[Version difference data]
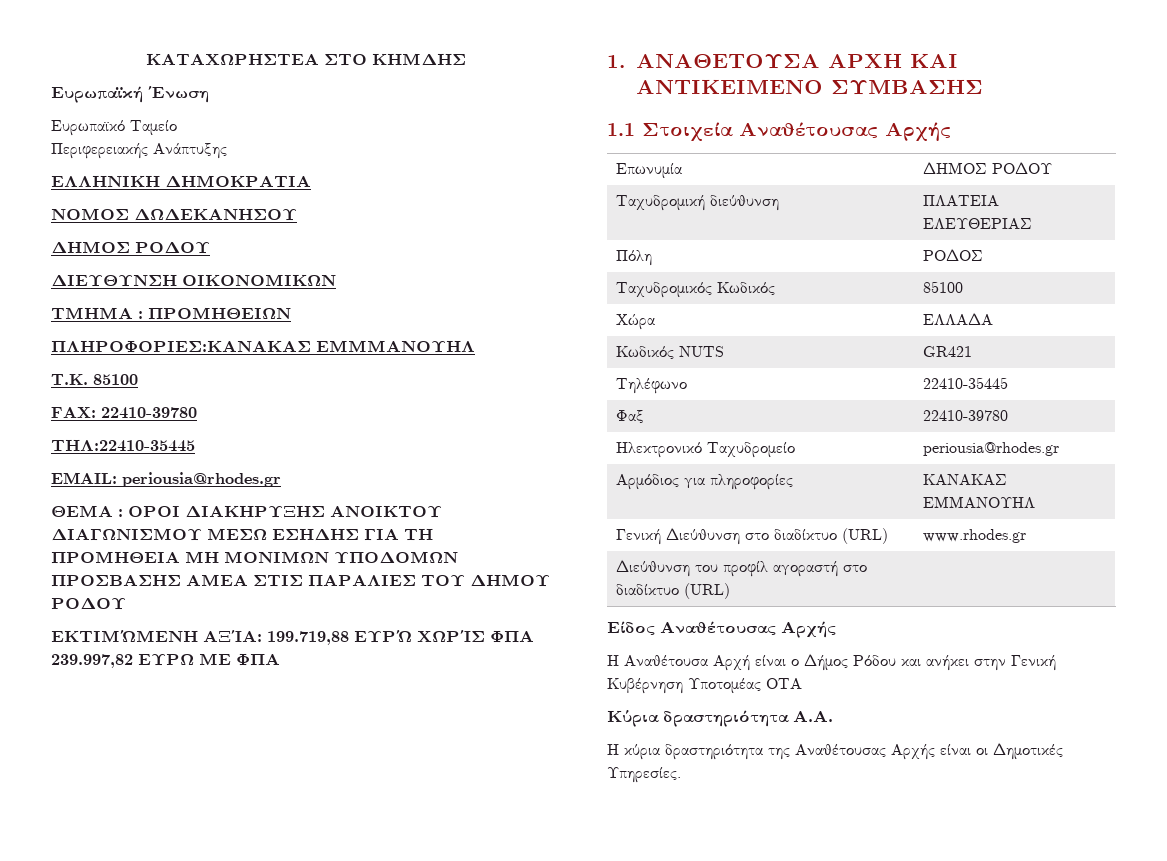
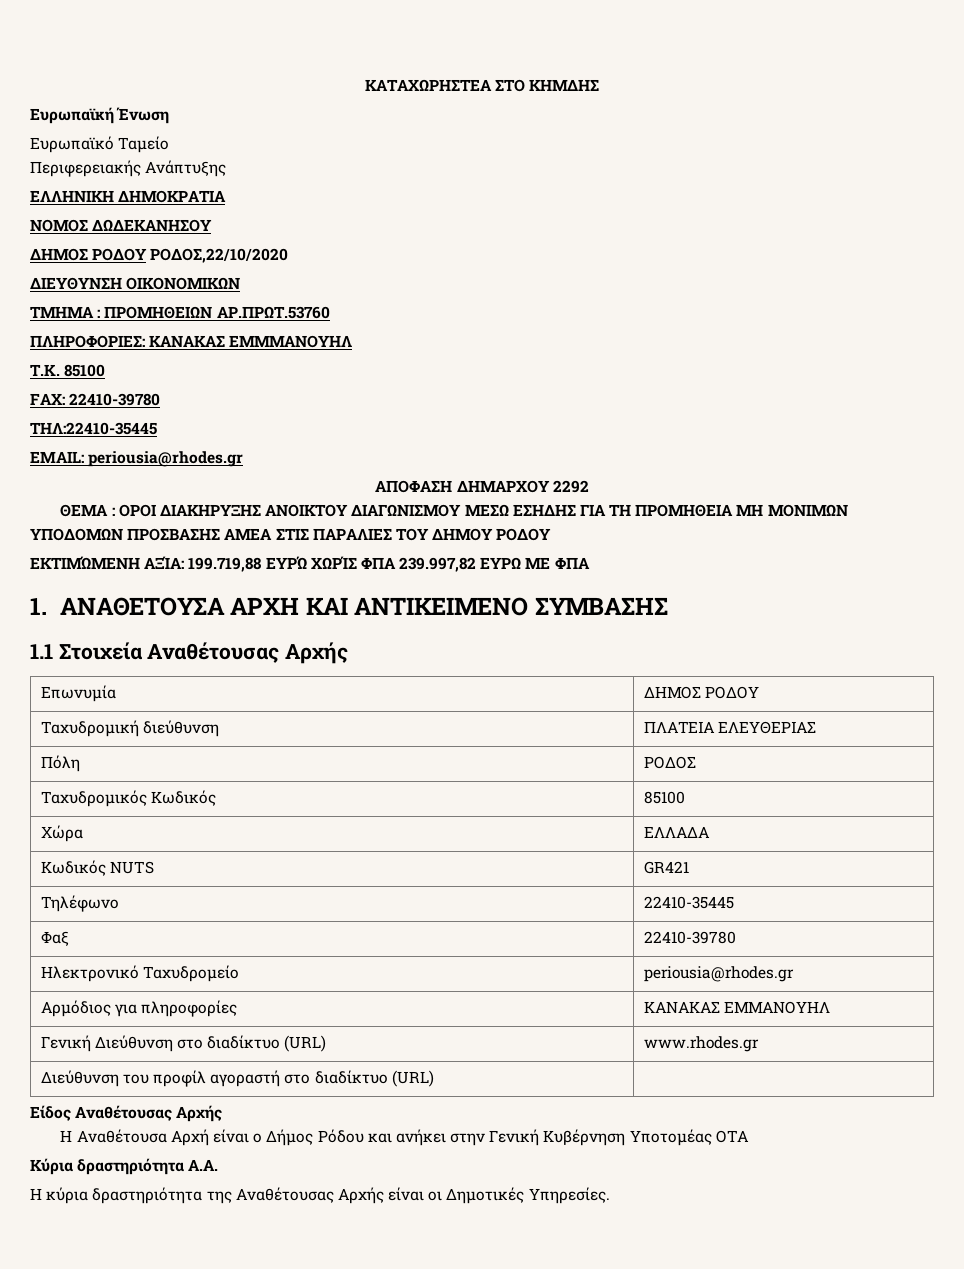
  ΝΟΜΟΣ ΔΩΔΕΚΑΝΗΣΟΥ
- ΔΗΜΟΣ ΡΟΔΟΥ
+ ΔΗΜΟΣ ΡΟΔΟΥ ΡΟΔΟΣ,22/10/2020
- ΤΜΗΜΑ : ΠΡΟΜΗΘΕΙΩΝ
- ΠΛΗΡΟΦΟΡΙΕΣ:ΚΑΝΑΚΑΣ ΕΜΜΜΑΝΟΥΗΛ
+ ΤΜΗΜΑ : ΠΡΟΜΗΘΕΙΩΝ ΑΡ.ΠΡΩΤ.53760
+ ΠΛΗΡΟΦΟΡΙΕΣ: ΚΑΝΑΚΑΣ ΕΜΜΜΑΝΟΥΗΛ
+ ΑΠΟΦΑΣΗ ΔΗΜΑΡΧΟΥ 2292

Problem to solve: The records above should be returned exactly, with only their pictures held back.

Solution:
  ΝΟΜΟΣ ΔΩΔΕΚΑΝΗΣΟΥ
- ΔΗΜΟΣ ΡΟΔΟΥ
+ ΔΗΜΟΣ ΡΟΔΟΥ ΡΟΔΟΣ,22/10/2020
- ΤΜΗΜΑ : ΠΡΟΜΗΘΕΙΩΝ
- ΠΛΗΡΟΦΟΡΙΕΣ:ΚΑΝΑΚΑΣ ΕΜΜΜΑΝΟΥΗΛ
+ ΤΜΗΜΑ : ΠΡΟΜΗΘΕΙΩΝ ΑΡ.ΠΡΩΤ.53760
+ ΠΛΗΡΟΦΟΡΙΕΣ: ΚΑΝΑΚΑΣ ΕΜΜΜΑΝΟΥΗΛ
+ ΑΠΟΦΑΣΗ ΔΗΜΑΡΧΟΥ 2292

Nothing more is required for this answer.